Moscow (AFP) March 23, 2010
The Kremlin said Tuesday it had appointed billionaire Viktor Vekselberg to develop Russia's answer to Silicon Valley, the flagship project in its drive to wean the country's economy off oil and gas.
Russian President Dmitry Medvedev is seeking to build a high-tech hub near Moscow that would focus on developing several priority sectors, including nuclear energy, IT and telecoms.
"I have made a decision that the Russian part of this coordinating structure which we will create will be headed by Viktor Feliksovich Vekselberg," Medvedev said at a meeting in the northern town of Khanty-Mansiisk.
With a net worth of 6.4 billion dollars, according to Forbes magazine's most recent ranking, Vekselberg is one of Russia's top billionaires with interests ranging from energy to metals and electronics.

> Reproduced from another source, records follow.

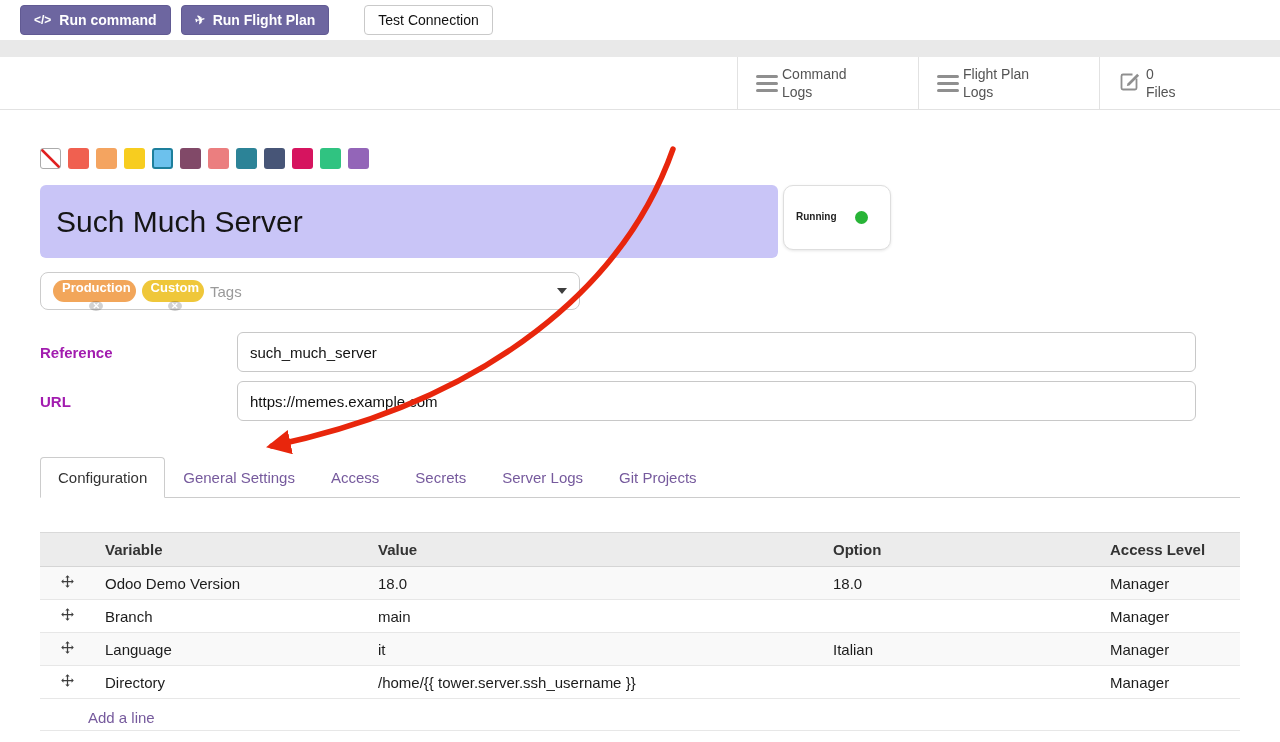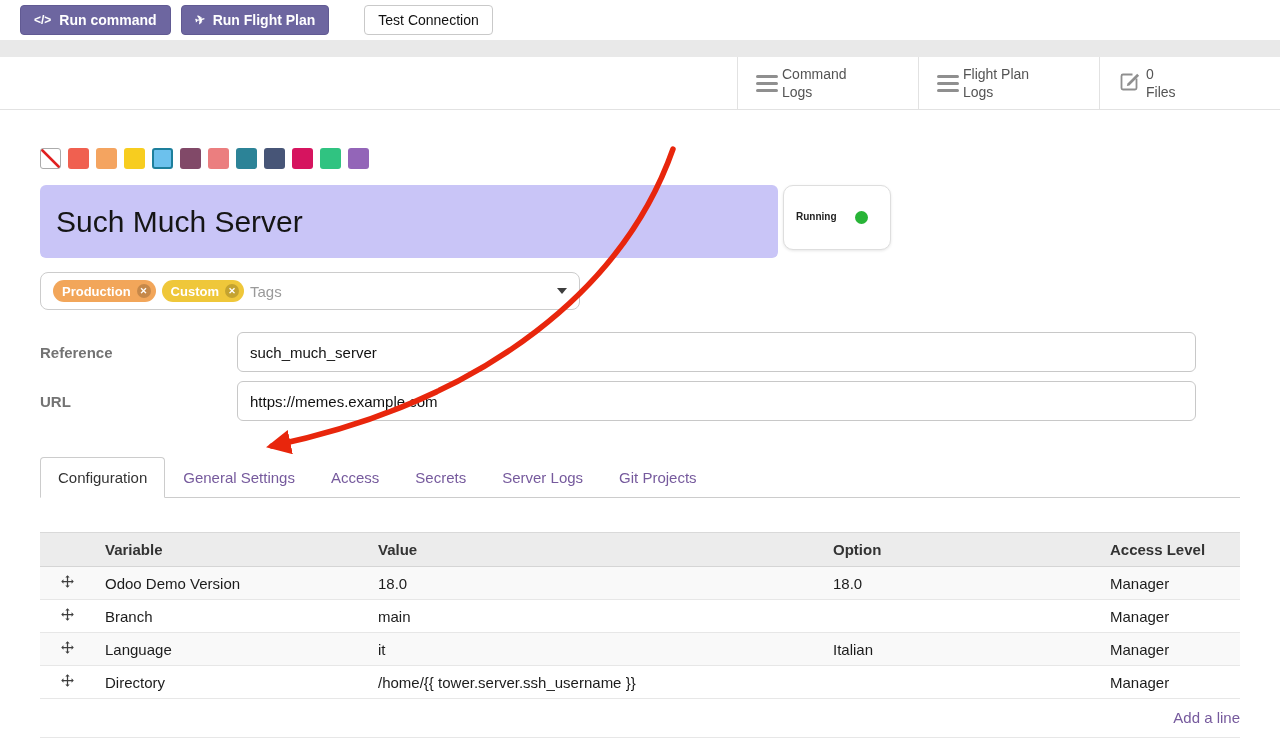"Production" .tag { flex-direction: none -> column }
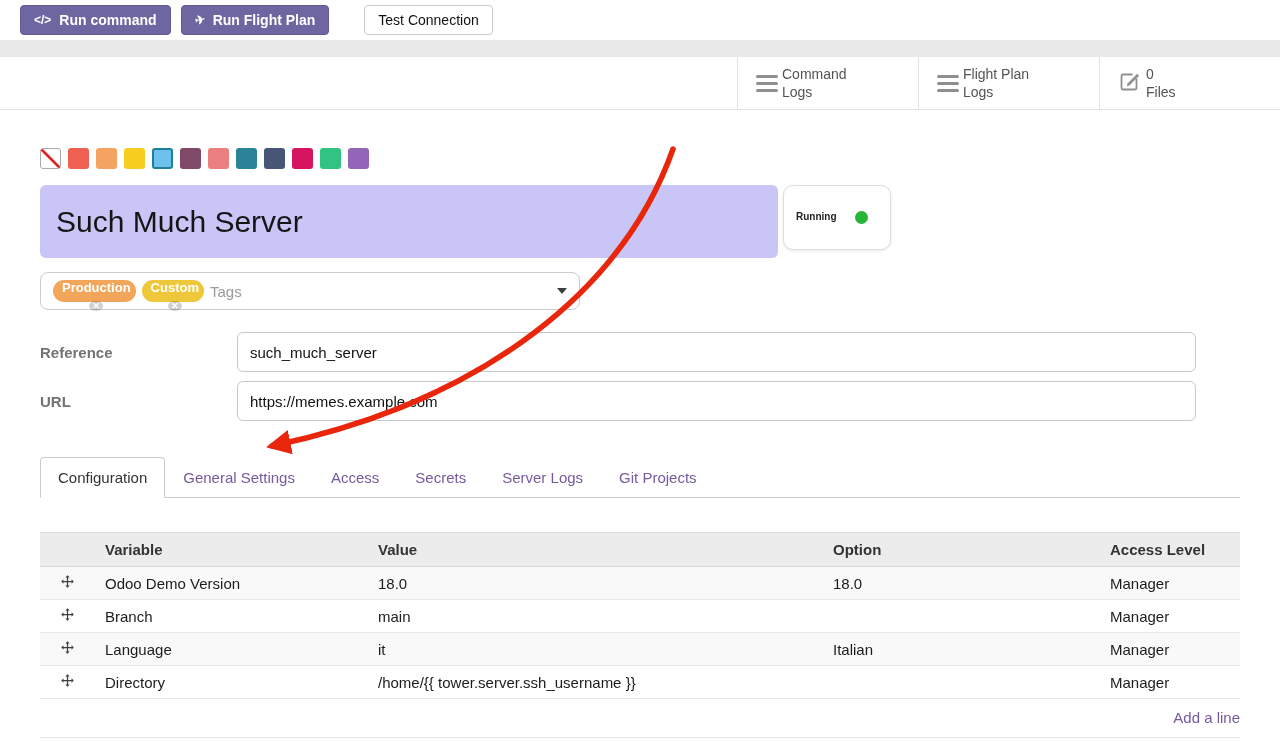"Reference" .field-label { color: #737373 -> #a21caf }
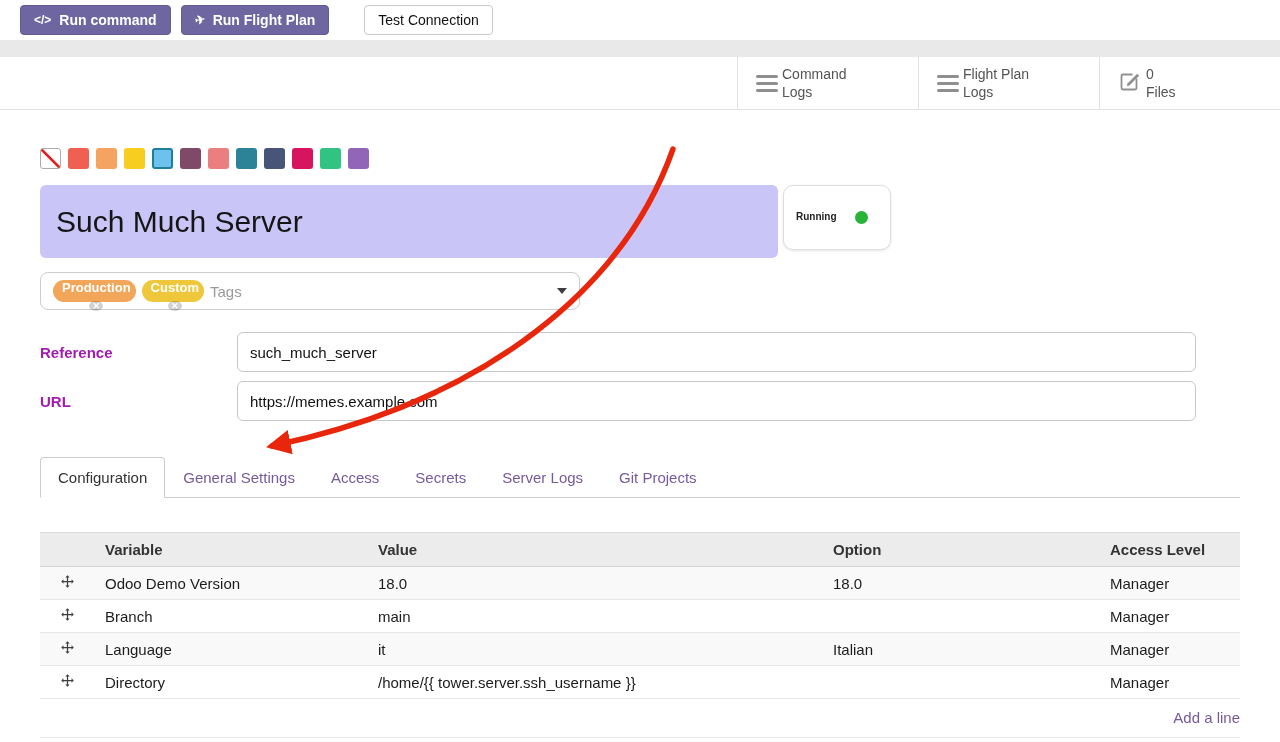"Add a line" .add-line { padding: 10px 0 11px 48px -> 10px 0 4px 48px; text-align: right -> none }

The establishment of the high-tech hub near Russia's new business school of Skolkovo just outside Moscow is the Kremlin's new pet project following Medvedev's pledges to create a knowledge-based economy.
Overseen by the Kremlin's top ideologue Vladislav Surkov, the project's main aim is to entice leading Russian and foreign scientists to the hub where they could focus their energies on sectors such as IT, nuclear and bio-medical technologies, energy and telecommunications.
Many critics however have ridiculed the Kremlin's idea, saying rampant corruption, bureaucracy and the lack of political freedoms will stifle creativity.
But Vekselberg told reporters he was optimistic about the project.
"I believe in this, if I did not then I would not take it up," news agencies quoted Vekselberg as saying in Khanty-Mansiisk. "It's a challenge of sorts."
He said he would head the high-tech centre, considered Russia's answer to California's Silicon Valley, alongside a foreign co-director and a list of potential candidates would be drawn up within the next six weeks.
"There is an understanding that we would like to see an authoritative figure with experience in commercialising innovations in this post," Vekselberg was quoted as saying.
At the meeting, Medvedev reiterated his call to give the high-tech hub priority attention.
"The new technologies which we are creating are not toys for eggheads," he said in the televised meeting.
Medvedev's push to develop high-tech came after the global economic crisis hit the country hard, with analysts saying Russia was paying the price for failing to reform its hydrocarbon-reliant economy during the boom years.